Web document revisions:
———

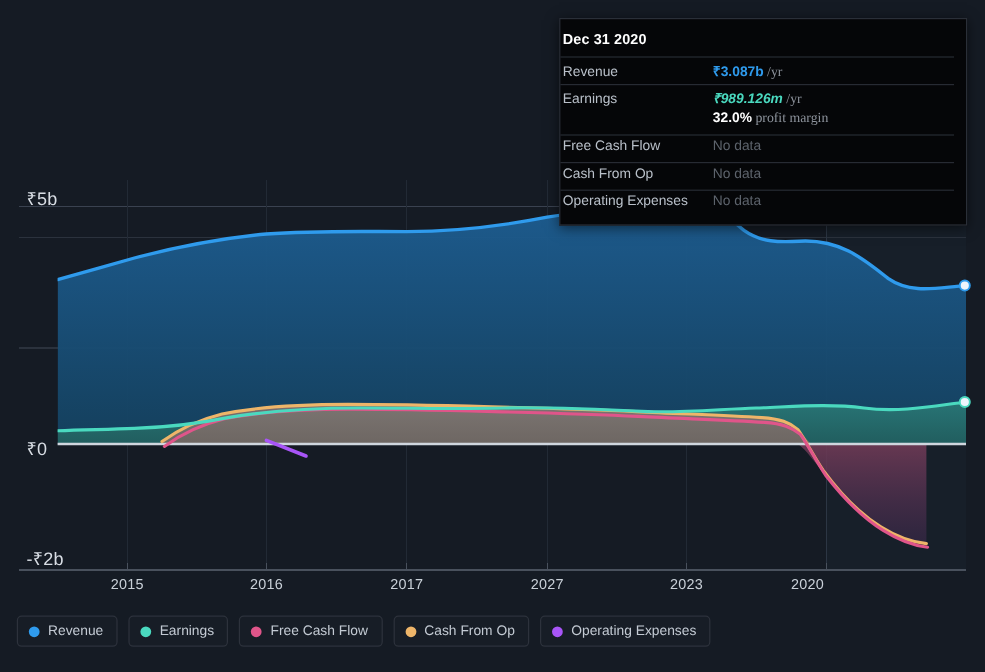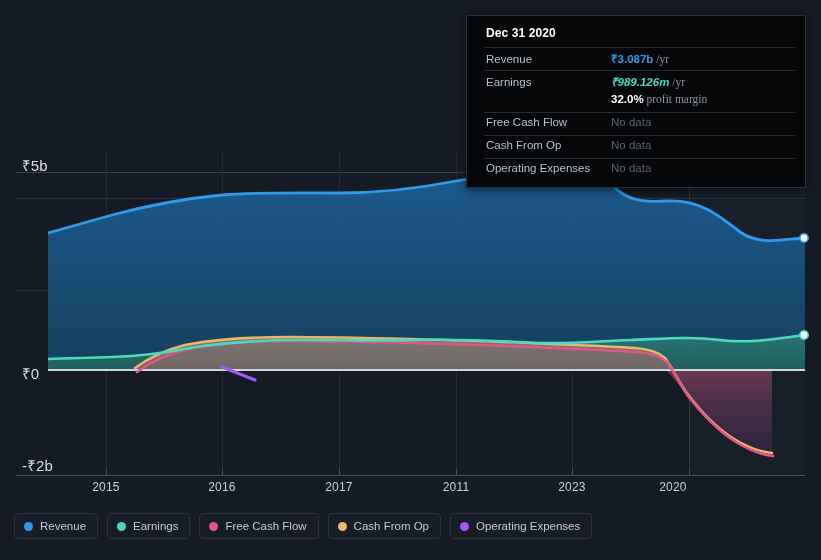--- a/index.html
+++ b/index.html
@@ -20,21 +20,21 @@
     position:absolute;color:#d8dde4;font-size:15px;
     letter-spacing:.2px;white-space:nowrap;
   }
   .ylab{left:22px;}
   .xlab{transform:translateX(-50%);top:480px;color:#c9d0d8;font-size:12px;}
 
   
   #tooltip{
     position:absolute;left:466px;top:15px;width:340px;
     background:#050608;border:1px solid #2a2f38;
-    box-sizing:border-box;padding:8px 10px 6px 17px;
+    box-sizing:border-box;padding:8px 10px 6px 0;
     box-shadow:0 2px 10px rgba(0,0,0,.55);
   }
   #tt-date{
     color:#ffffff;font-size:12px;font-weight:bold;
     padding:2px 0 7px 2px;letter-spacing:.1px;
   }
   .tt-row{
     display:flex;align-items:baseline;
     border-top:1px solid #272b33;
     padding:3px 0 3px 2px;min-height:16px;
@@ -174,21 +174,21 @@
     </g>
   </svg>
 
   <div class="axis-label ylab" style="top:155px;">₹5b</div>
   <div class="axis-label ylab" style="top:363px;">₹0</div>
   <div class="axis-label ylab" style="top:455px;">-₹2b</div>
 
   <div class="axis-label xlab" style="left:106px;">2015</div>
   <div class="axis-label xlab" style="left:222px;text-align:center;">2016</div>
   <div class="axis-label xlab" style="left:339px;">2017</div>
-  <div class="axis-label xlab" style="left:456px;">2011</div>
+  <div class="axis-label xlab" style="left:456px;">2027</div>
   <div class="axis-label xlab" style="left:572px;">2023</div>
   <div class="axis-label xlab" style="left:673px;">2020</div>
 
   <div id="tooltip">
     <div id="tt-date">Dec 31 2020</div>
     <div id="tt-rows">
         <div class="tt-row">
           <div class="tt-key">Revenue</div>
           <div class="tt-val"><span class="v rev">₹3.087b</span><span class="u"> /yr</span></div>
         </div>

———

PROBLEM TO WORK ON: If a line of the records contains the word "spacing", count it; give only the total.

EXERCISE OUTPUT: 2